Hoël Pattisson

Personal information
- Full name: Hoël Carlos Pattisson
- Born: 5 September 1905 West Byfleet, Surrey, England
- Died: 10 July 1979 (aged 73) Playden, Sussex, England
- Role: Wicket-keeper

Career statistics
| Competition | First-class |
| Matches | 1 |
| Runs scored | 20 |
| Batting average | 10.00 |
| 100s/50s | 0/0 |
| Top score | 20 |
| Catches/stumpings | 0/– |
- Source: Cricinfo, 25 October 2015

= Hoël Pattisson =

English cricketer

Hoël Carlos Pattisson (5 September 1905 - 10 July 1979) was an English cricketer who made one appearance in first-class cricket in 1937.

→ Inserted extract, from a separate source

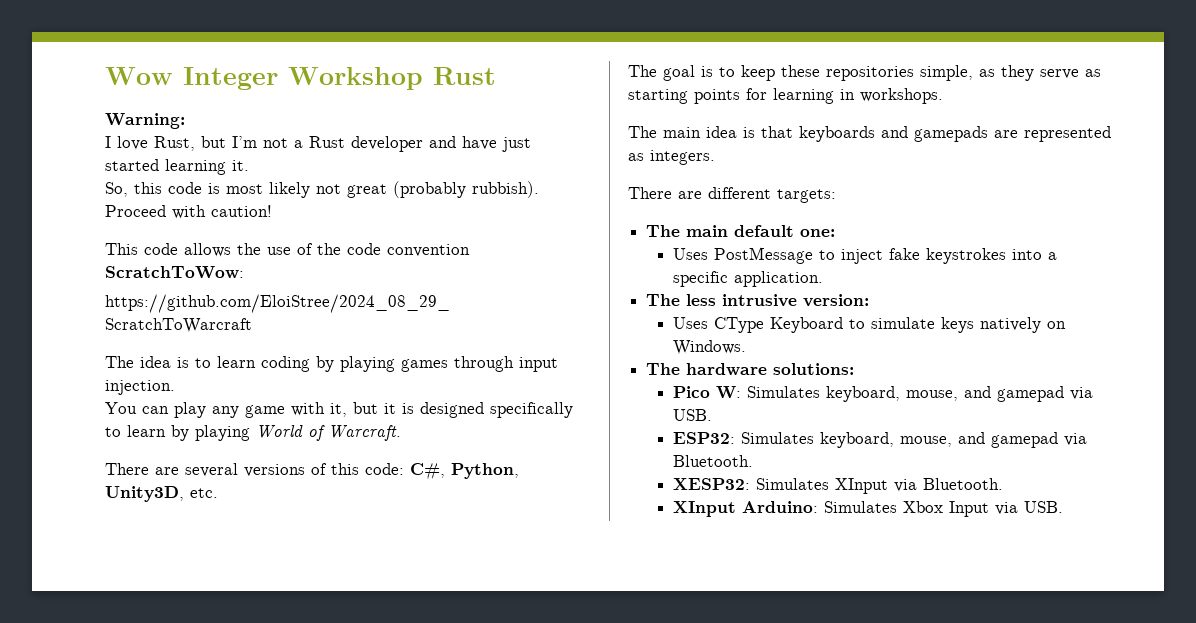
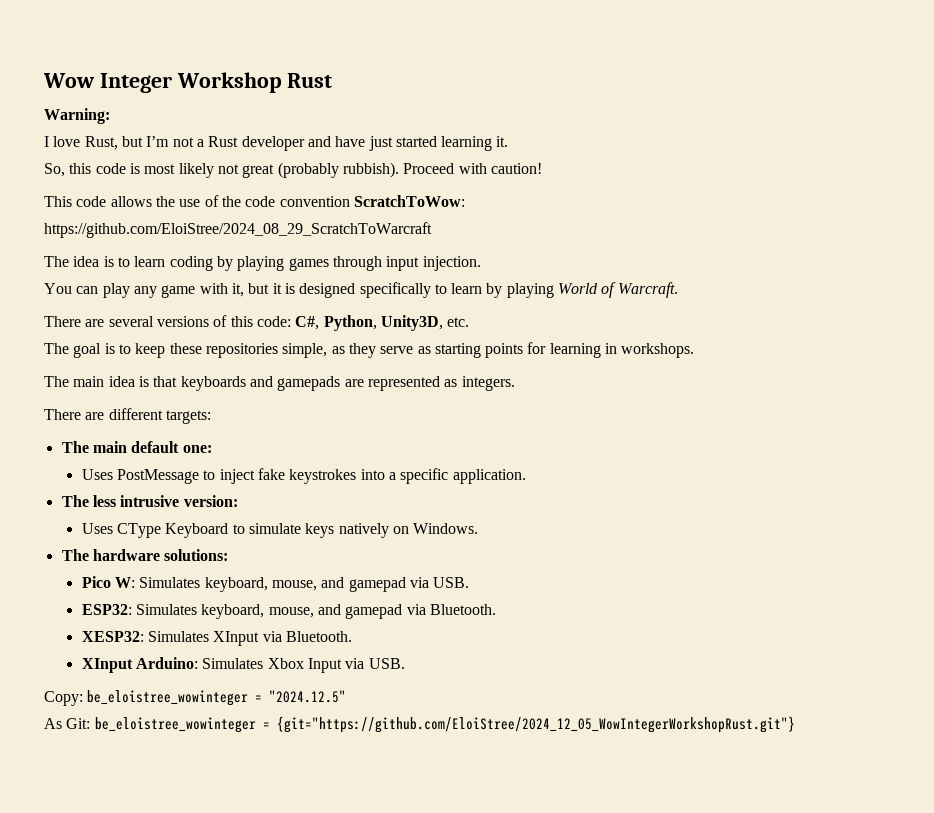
+ Copy: be_eloistree_wowinteger = "2024.12.5"
+ As Git: be_eloistree_wowinteger = {git="https://github.com/EloiStree/2024_12_05_WowIntegerWorkshopRust.git"}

Educated at Rugby School, Pattisson made his only appearance in first-class cricket in 1937 when he was selected to play for the Free Foresters against Oxford University at the Oxford. He played as a wicket-keeper in the match, as well as captaining the team. He was dismissed bowled by Randle Darwall-Smith without scoring in the Free Foresters first-innings, while in their second-innings he scored 20 runs before being bowled by Bill Murray-Wood. Oxford University won the match by 10 wickets.

He died at Playden, Sussex on 10 July 1979.